Tüm dosya kapsamı birlikte değerlendirildiğinde; Dava, taraflar arasında akdedilmiş olan hizmet alım sözleşmesinden kaynaklı olarak alacak istemine ilişkindir.
Somut olayda davacı ile davalı arasında 08.01.2019 ayrı ayrı tarihinde Geçmiş Dönem ve Cari Dönem Teşvik Danışmanlığı Hizmet Alım Sözleşmesi akdedilmiş olduğu, sözleşme hükümleri uyarınca davacı şirketin “4447 sayılı kanunun geçici 10. Maddesi (6111 Kanun No.lu teşvik) , 4857 sayılı İş Kanunu, 5510 sayılı Kanun uyarınca hizmet alan çalışanlarından teşvik kapsamında değerlendirilebilecek sigortalıların belirlenmesi, teşvik kapsamında yararlanılabilecek sigortalıların seçilmesi, teşvik kapsamında yararlanılma ihtimali mümkün ise toplam kazanç tutarına ilişkin verilecek hizmetler” borcu altına girmiş olduğu, davalı şirketin ise “yararlandırılan teşvik miktarının %15’i kadar bedel ödeme + KDV” borcu altına girmiş olduğu, davacının sözleşme kapsamında kendi edimini eksiksiz olarak yerine getirmesine rağmen davalı tarafından bedelin ödenmemiş olduğu iddiası ile fazlaya ilişkin hakları saklı kalmak kaydı ile 500,00 TL üzerinden işbu alacak davasının açılmış olduğu görülmüştür.

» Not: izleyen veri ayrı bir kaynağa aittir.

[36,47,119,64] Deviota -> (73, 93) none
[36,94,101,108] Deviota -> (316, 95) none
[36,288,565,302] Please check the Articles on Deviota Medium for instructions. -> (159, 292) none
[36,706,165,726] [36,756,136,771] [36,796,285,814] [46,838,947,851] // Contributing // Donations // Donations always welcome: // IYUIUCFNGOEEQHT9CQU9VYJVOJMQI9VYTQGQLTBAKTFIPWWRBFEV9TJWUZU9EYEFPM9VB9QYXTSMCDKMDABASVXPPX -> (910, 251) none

Yargıtay Hukuk Genel Kurulunun 2021/(22)9-485 Esas, 2021/971 Karar Sayılı, 07.07.2021 Tarihli “Kısmi dava açılabilmesi için talep konusunun bölünebilir olması gerekli olup, açılan davanın kısmi dava olduğunun dava dilekçesinde açıkça yazılması gerekmez. Dava dilekçesindeki açıklamalardan davacının alacağının daha fazla olduğu anlaşılıyor ve istem bölümünde “fazlaya ilişkin haklarını saklı tutması” ya da “alacağın şimdilik şu kadarını dava ediyorum” şeklinde bir ifadeye yer verilmiş ise, bu husus, davanın kısmi dava olarak kabulü için yeterli sayılmaktadır (Hukuk Genel Kurulunun 02.04.2003 tarihli ve 2003/4-260 E., 2003/271 K. sayılı kararı; ayrıca bkz., Pekcanıtez, H.: Medeni Usul Hukuku, C.II, 15. baskı, İstanbul 2017, s.1000). … Belirsiz alacak davası niteliği gereği istisnai bir dava türü olmakla davasını belirsiz alacak davası olarak açan kişi bunu açıkça dilekçesinde belirtmelidir.” şeklindeki ilamı uyarınca eldeki davanın kısmi dava olduğu anlaşılmakla bu doğrultuda yargılama yapılmıştır.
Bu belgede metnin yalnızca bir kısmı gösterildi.